[Opening Records to process section]

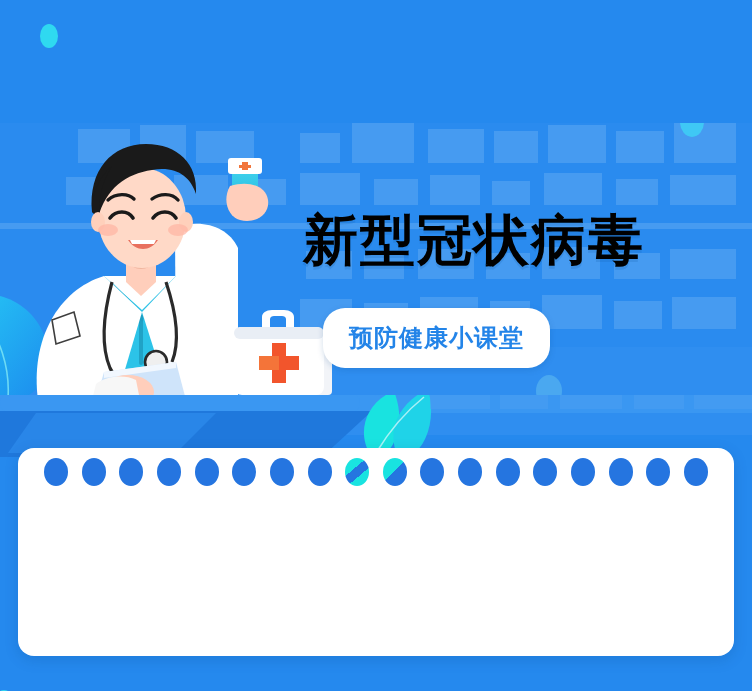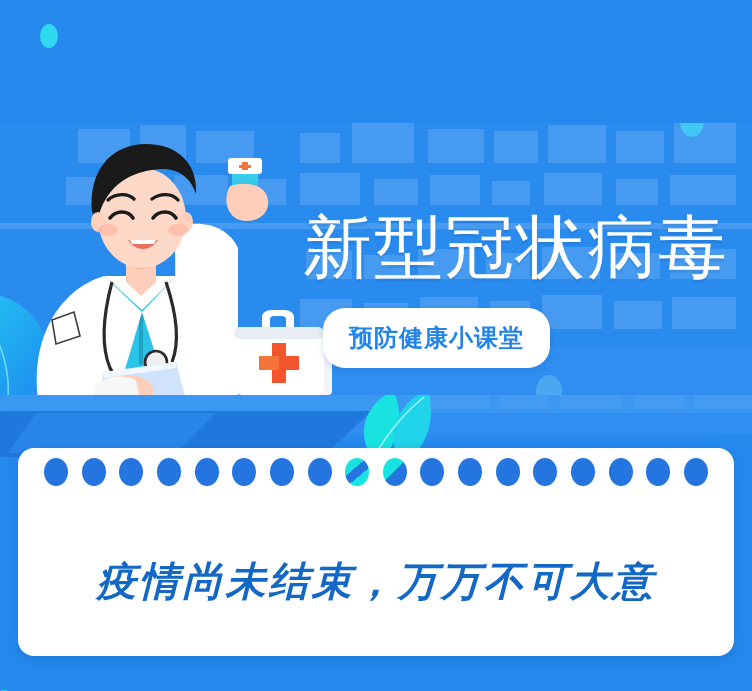--- a/index.html
+++ b/index.html
@@ -37,8 +37,8 @@
   
   .title{
     position:absolute;left:303px;top:213px;
-    font-size:69px;line-height:1;
-    font-weight:normal;color:#ffffff;
+    font-size:55px;line-height:1;
+    font-weight:bold;color:#000000;
     letter-spacing:2px;
     white-space:nowrap;
     text-shadow:0 3px 0 rgba(18,95,175,.20);

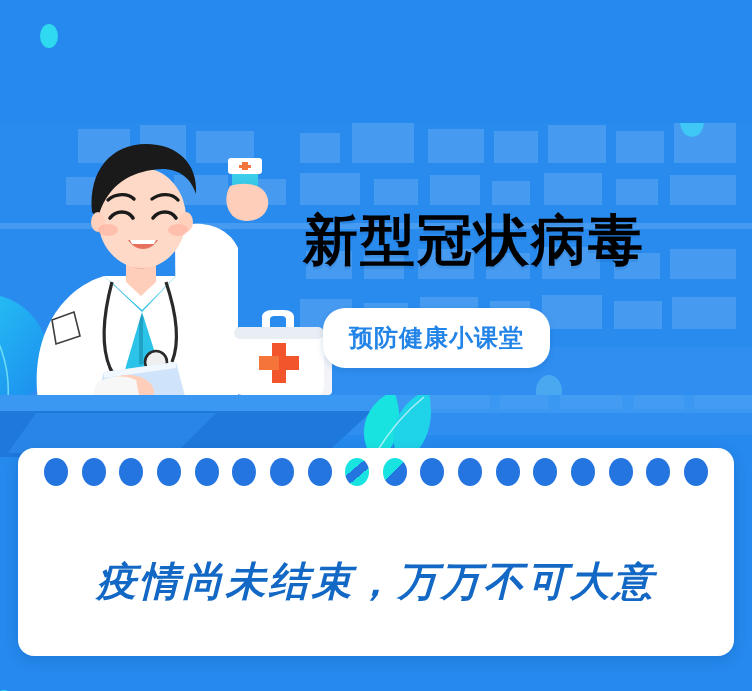--- a/index.html
+++ b/index.html
@@ -301,7 +301,6 @@
         <div class="dot" style="left: 628.353px;"></div>
         <div class="dot" style="left: 666px;"></div>
       </div>
-    <div class="card-text">疫情尚未结束，万万不可大意</div>
   </div>
 
   <div class="bgdot" style="left:40px;top:24px;width:18px;height:24px;background:#2fd9f0;"></div>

[Closing Records to process section]

(What is needed): All lines from the line holding "-301,7 +301,6 @@" through the end of the records above need to be transcribed exactly, and no other text should appear.

(Result):
@@ -301,7 +301,6 @@
         <div class="dot" style="left: 628.353px;"></div>
         <div class="dot" style="left: 666px;"></div>
       </div>
-    <div class="card-text">疫情尚未结束，万万不可大意</div>
   </div>
 
   <div class="bgdot" style="left:40px;top:24px;width:18px;height:24px;background:#2fd9f0;"></div>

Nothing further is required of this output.